Unsalted butter (Recipe: cardamom shortbread)
Here in The Perfect Pantry, I don't always set out to explore the intersection of food and art.
However, there are times when I can't overlook the obvious, when doing so would do you a disservice.
This is one of those times.
Oh, I could have passed up the butter-art connection altogether, and just gone for the culinary. I could have debunked the myth that unsalted butter is always better quality, fresher, and superior for baking.
I could have skipped over the fact that, by law, in North America all butter must contain at least 80 percent butterfat, a maximum of 16% water and 2% milk solids, and that butter is graded according to flavor, color, texture, aroma and body. AA (93 score), A (92 score), and B (90 score) are the letter codes and numerical scores used.
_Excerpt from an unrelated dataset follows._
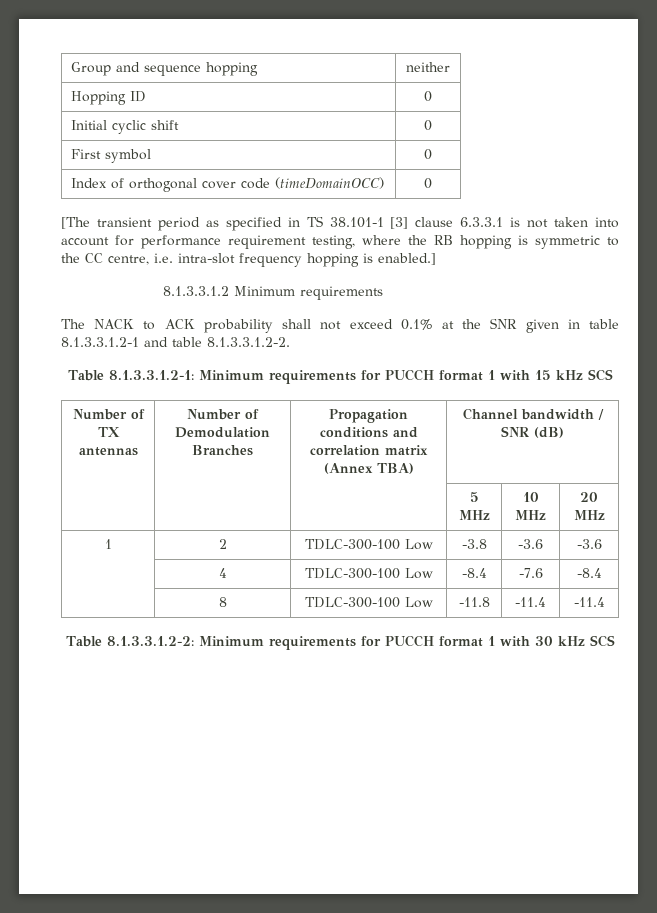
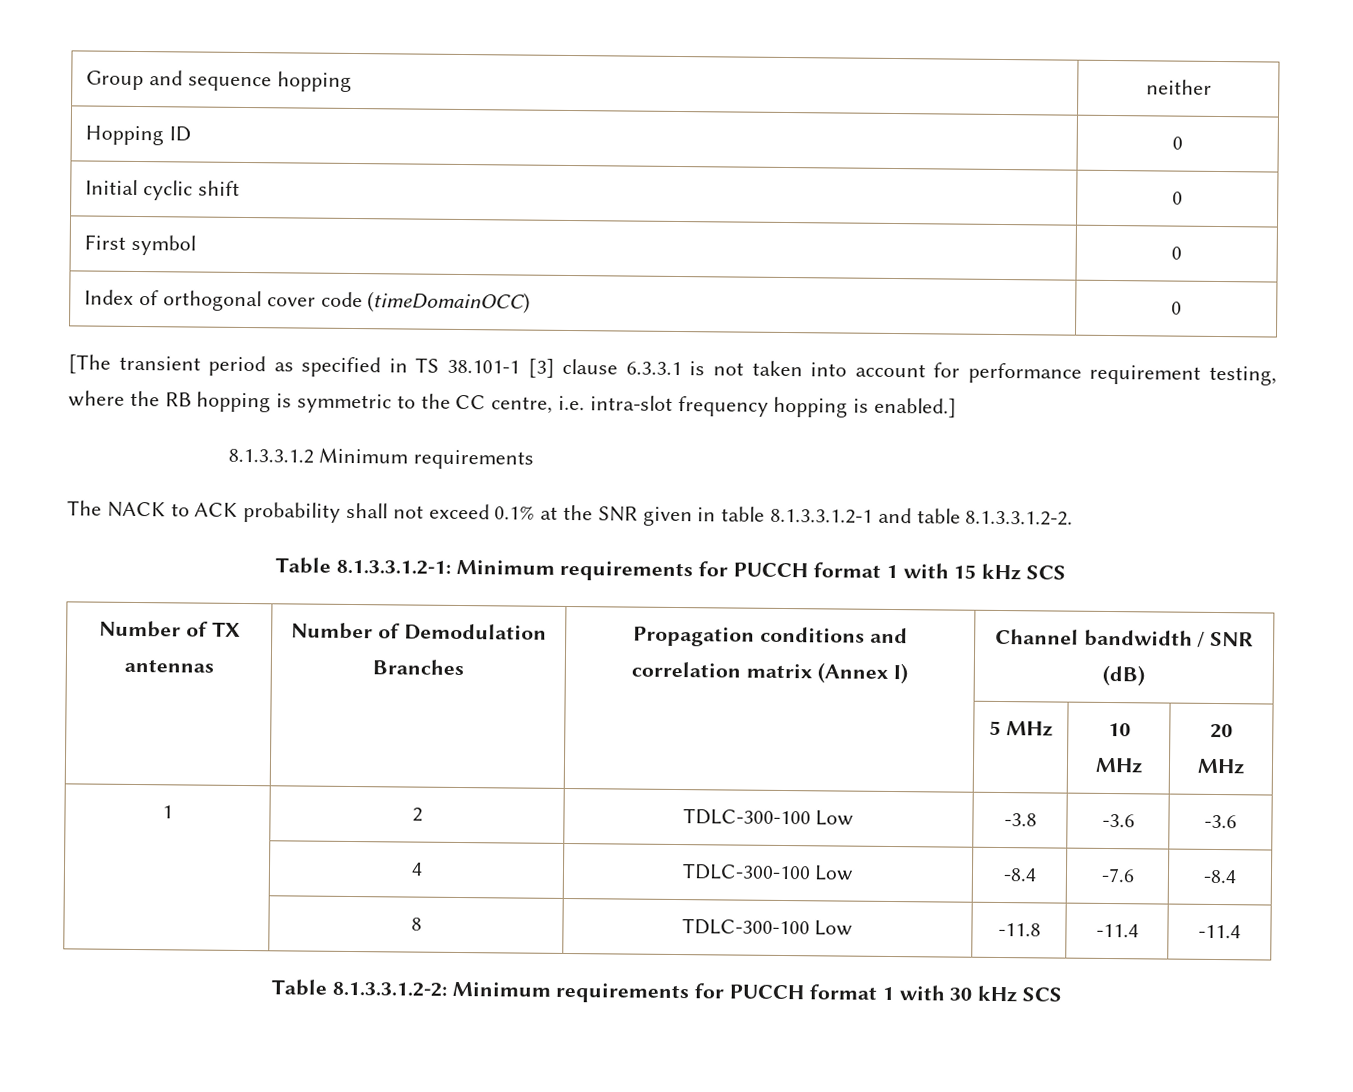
- Number of TX antennas | Number of Demodulation Branches | Propagation conditions and correlation matrix (Annex TBA) | Channel bandwidth / SNR (dB)
+ Number of TX antennas | Number of Demodulation Branches | Propagation conditions and correlation matrix (Annex I) | Channel bandwidth / SNR (dB)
And, really, do you need to know that unsalted butter -- free of preservatives and of the annatto sometimes used to color salted butter -- will keep in the refrigerator for three months, and that salted butter will last a bit longer, because the salt is a preservative? Is it important to tell you that the amount of salt added to salted butter can vary from manufacturer to manufacturer, which is why bakers prefer to use unsalted butter, so they can control the amount of added salt?
And do you also need to know that, if your butter is fresh, it almost doesn't matter whether it's unsalted or salted, as they can be used interchangeably -- with a little tweaking here or there in the amount of added salt -- in most recipes, such as buckwheat cookies, butter prawns, apple-bluberry turnovers, green beans with garam masala butter, crispy sage and brown butter pasta, honey and sea salt caramels, and tomato sauce?
What is important is that unsalted butter has been used as a sculpture medium by monks in Tibet since the 15th Century. That the Ohio State Fair has exhibited butter sculptures of astronaut Neil Armstrong, golfer Jack Nicklaus, and movie bad guy Darth Vader.
That the Iowa State Fair has featured a butter cow since the early 1900s, and at last year's fair, a butter sculpture of Harry Potter stood right beside the cow. (I've read all of the books, and I don't remember any scene where Harry meets up with a butter cow. Do you?)
It's important to know, too, that this year's Pennsylvania Farm Show displayed a 900-pound butter sculpture of three kids and a dairy cow boarding a school bus. All made of unsalted butter.
This is art. I kid you not.
Make sure you use very fresh butter for this shortbread; it really will make a difference in the flavor. Leave the butter out on the counter overnight, except in the hottest times of year. This recipe makes approximately 20 cookies.
1/2 cup sugar
1 cup (2 sticks) unsalted butter, at room temperature
1 tsp ground cardamom
1 tsp pure vanilla extract
2-1/2 cups flour
Preheat oven to 325°F. Spray a glass or nonstick 9x13 baking pan with baking spray. In a Kitchenaid-type stand mixer or large bowl with a hand mixer, beat together sugar and butter until light and fluffy. Add the cardamom and vanilla, and stir in the flour just until the mixture combines (do not overmix). Put your hand inside a plastic bag, and press the dough into the baking pan, making sure it is firmly packed and evenly distributed. Lightly score with the back of a knife to mark out the final size cookies (approximately 20, depending on the size you want). Bake 20-30 minutes, until lightly browned. When the pan has cooled completely, snap the cookies apart along the scored lines.